Let's say for example you're using Linux as some sort of hypervisor eg Virtualbox, XEN, KVM.  When I'm using this type of setup, I will generally assign an LV to a guest instance to use a hard disk.  When using FreeBSD, options vary.  If I am using ZFS, I use ZVOL's which in a way are similar to LVM's(except ZVOL have all the ZFS goodness like transparent compression etc).  They are resizable virtual block devices that integrate with GEOM.  If you're using ZFS or UFS, you can use either it's own dedicated partition/slice, or a raw image/sparse file.  With ZFS and FreeBSD jails, you can also dedicate a ZFS filesystem to the jail with it's own independent attributes.  Sparse files are easier to work with in FreeBSD vs Linux IMO.  They are easy to create with the 

`% truncate`

command, and easier to mount with mdconfig.  Once they are mounted, the md devices also become GEOM members and you can do with them what you would with any other GEOM class.

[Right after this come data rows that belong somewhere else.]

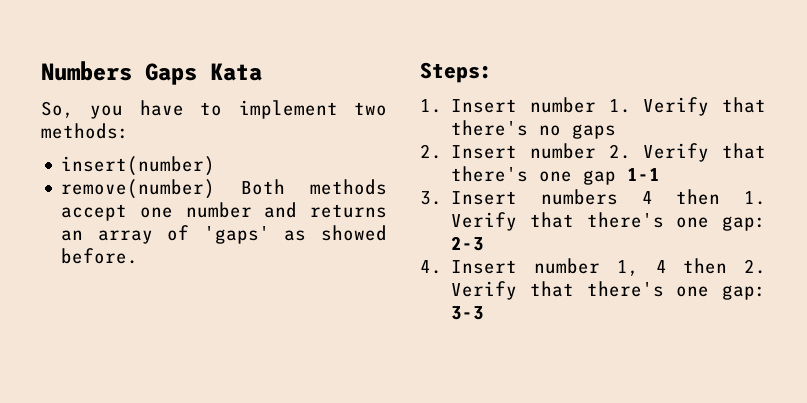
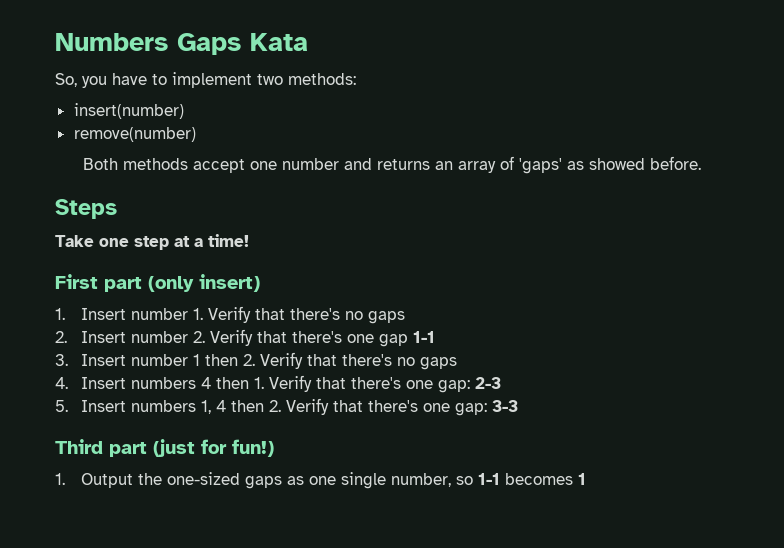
(216, 189) none -> (196, 134) //
[420,62,492,83] Steps: -> [55,199,117,219] [55,234,249,250] [55,274,260,292] Steps // Take one step at a time! // First part (only insert)
(518, 198) none -> [131,352,458,370] [55,377,127,389] number 1 then 2. Verify that there's no gaps // 4. Insert
[420,258,600,274] 4. Insert number -> [55,400,197,412] 5. Insert numbers
(485, 313) none -> [55,439,274,457] [55,472,587,489] // Third part (just for fun!) // 1. Output the one-sized gaps as one single number, so 1-1 becomes 1

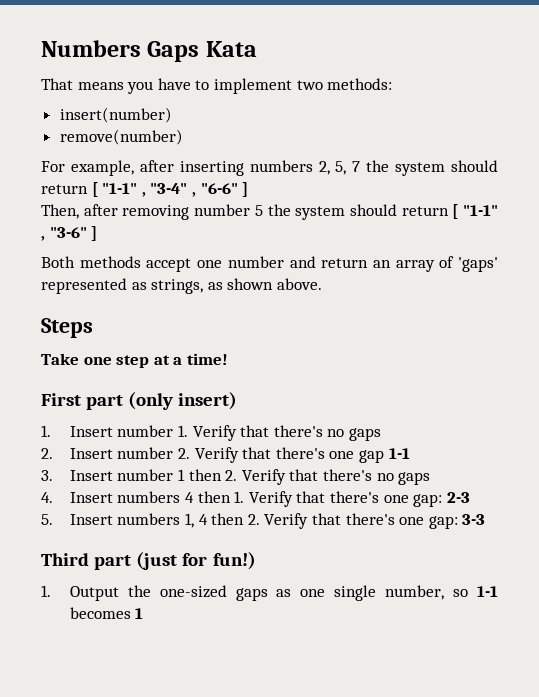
[55,73,77,87] So, -> [41,78,124,90] That means
(196, 134) none -> [41,160,498,176] [41,182,249,197] [41,204,498,220] [41,226,98,241] // For example, after inserting numbers 2, 5, 7 the system should return [ "1-1" , "3-4" , "6-6" ] // Then, after removing number 5 the system should return [ "1-1" , "3-6" ]
[376,159,430,170] returns -> [321,258,369,268] return
[566,156,701,170] as showed before. -> [41,278,322,294] represented as strings, as shown above.

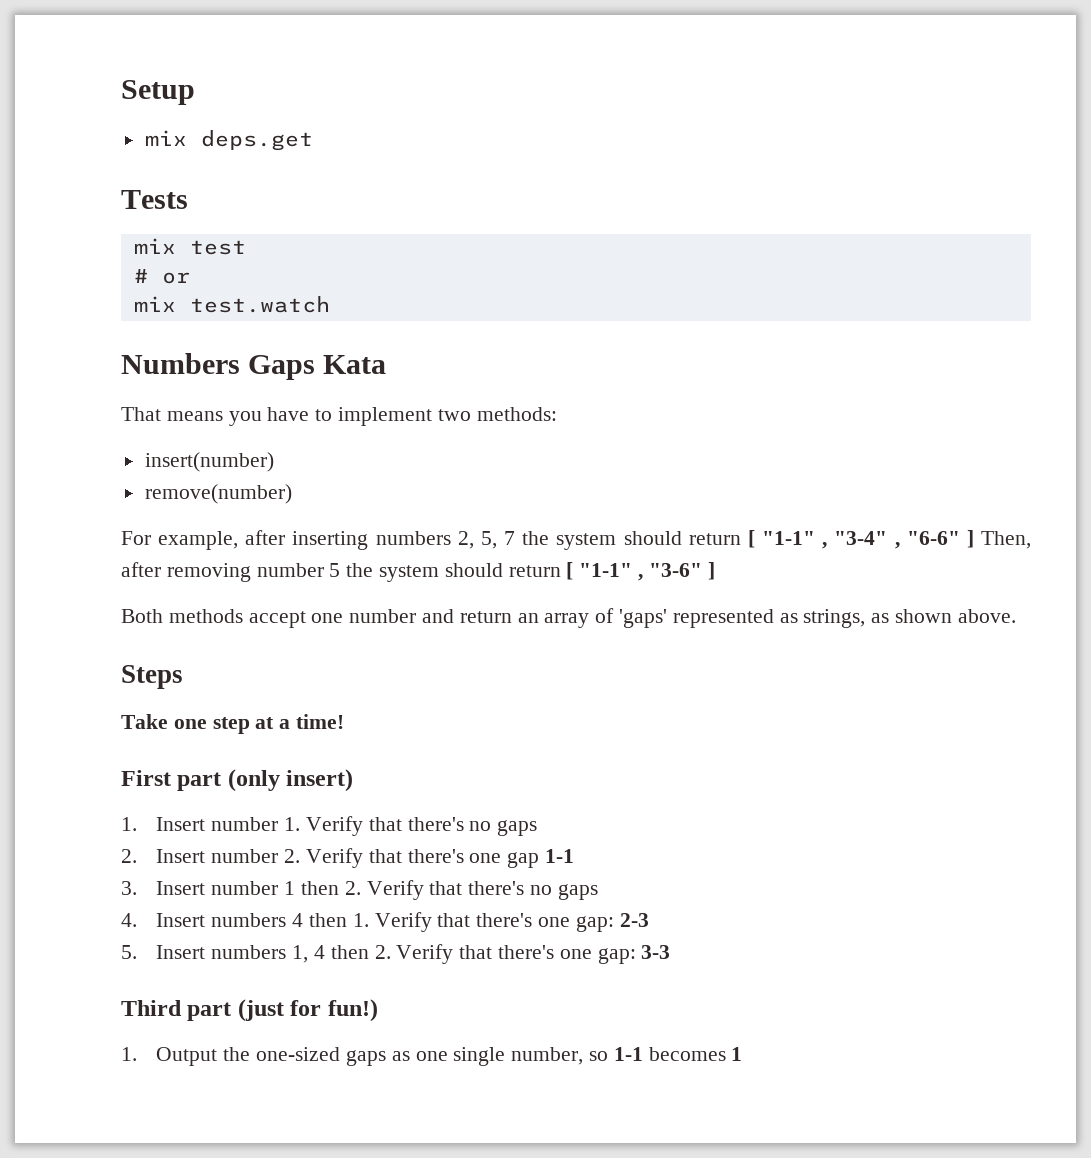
(41, 48) none -> [121,80,195,105] [144,130,313,151] [121,190,188,209] [133,238,246,255] [133,269,190,284] [133,296,330,313] Setup // mix deps.get // Tests // mix test // # or // mix test.watch //
(249, 189) // -> (974, 539) none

As you see, there are a lot of ways to skin the cat here, so citing specifically what you use LVM for would probably lead to a more helpful answer.


----------



## Galactic_Dominator (Dec 22, 2010)

Ok I'd like to retract some of the statements I made about GEOM's shortcomings vs LVM.  I started playing around with gvirstor() and that geom class pretty much offers exactly the things I said GEOM didn't do well.  For reference, you can use a gvirstor as a fairly close equivalent to an LVM PV/VG.


----------